Previous work in Chen’s lab had established that RNA in sperm could be changed by a father’s environment, including diet, and that those changes could impact the next generation. But the kinds of RNA molecules that seemed to be most important were difficult to detect with standard techniques. Chen’s team developed an advanced RNA sequencing method, called PANDORA-seq, to “see” this previously undetectable world of sperm RNAs.
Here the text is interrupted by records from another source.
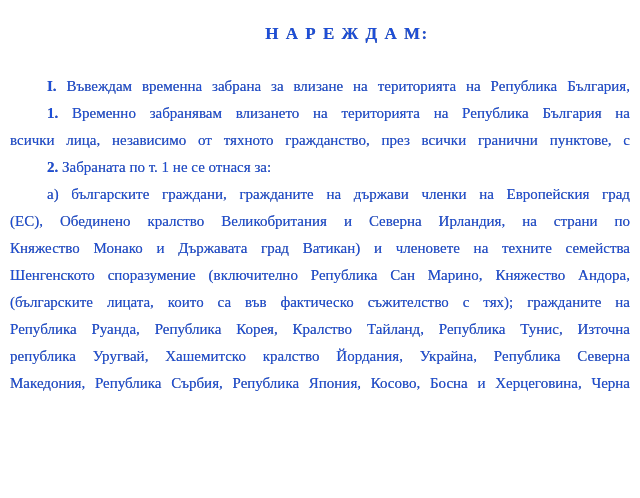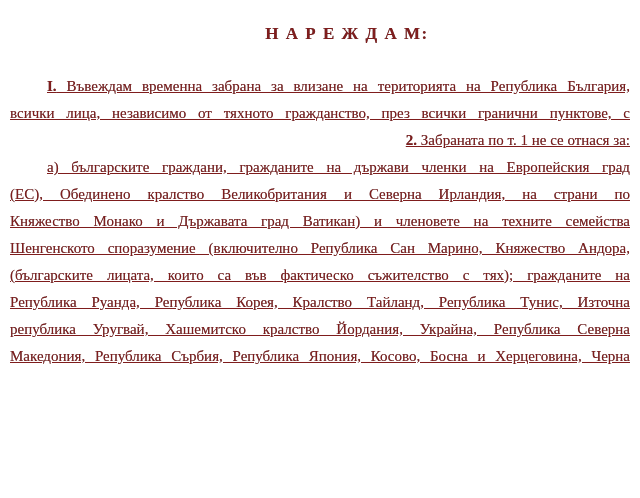"Н А Р Е Ж" .page { color: #7f1d1d -> #1d4ed8 }
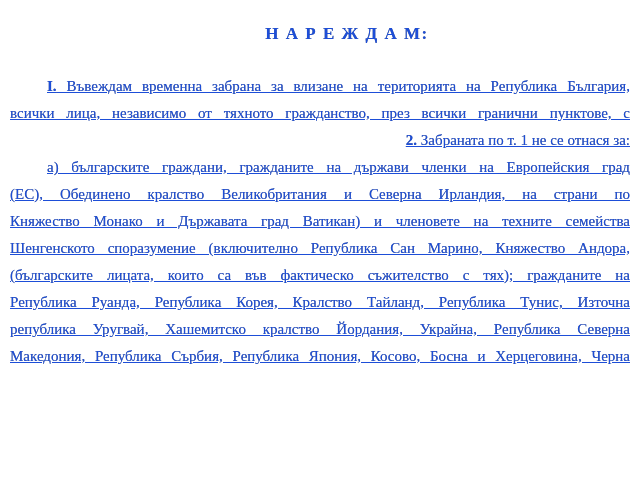"I. Въвеждам временна забрана за" .body-text { text-decoration: underline -> none }
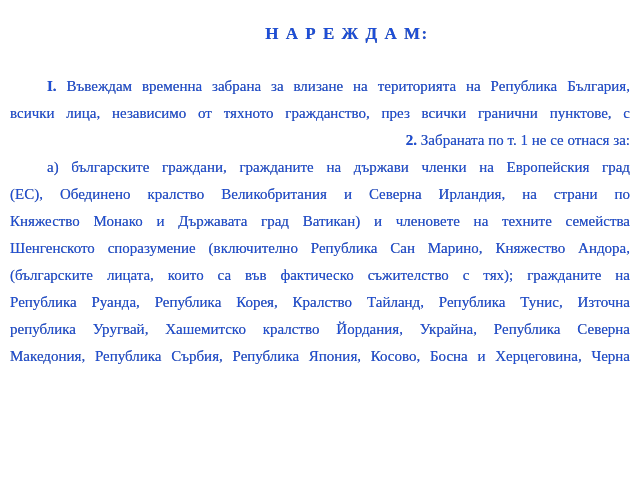"1. Временно забранявам влизането на" div.line { html: none -> <div><b>1.</b><span> Временно забранявам влизането на територията на Република България на</span></div> }
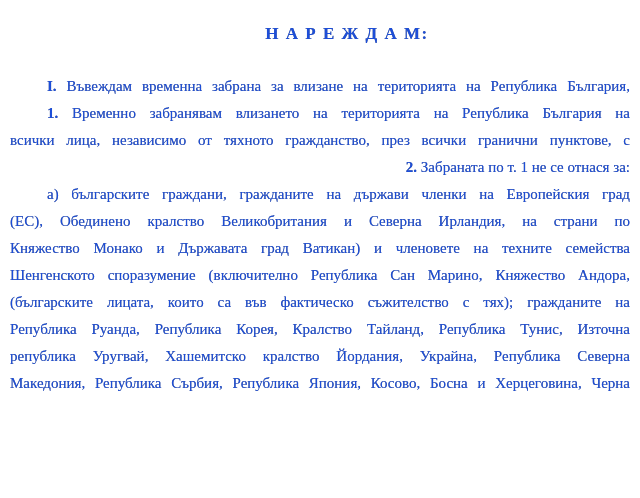"2. Забраната по т. 1" .line.ind { text-align: right -> none }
When they used this new tool to analyze sperm in mice, the researchers spotted a pattern that traditional techniques couldn’t detect—a sharp, dramatic transition in sperm RNA contents in mice between 50 and 70 weeks of age. In addition to this “aging cliff,” they found what appeared to be a molecular clock. As males age, the proportions of certain sperm RNAs change progressively—longer fragments become more common, while shorter fragments become less common. And when they looked at RNA in human sperm, they found the same progressive shift.
“At first glance, this finding seems counterintuitive,” Chen says. “For decades, we have known that as sperm age, their DNA becomes more fragmented and broken. One might expect RNA to follow this pattern. Instead, we found the opposite: specific sperm RNAs actually become longer with age.”
These changes in RNA may affect offspring health in important ways, the results suggest. When the team introduced a cocktail of “old RNA” into mouse embryonic stem cells, which are biologically similar to early embryos, the cells displayed changes in gene expression associated with metabolism and neurodegeneration, potentially suggesting a mechanism by which RNA could impact the health of the next generation.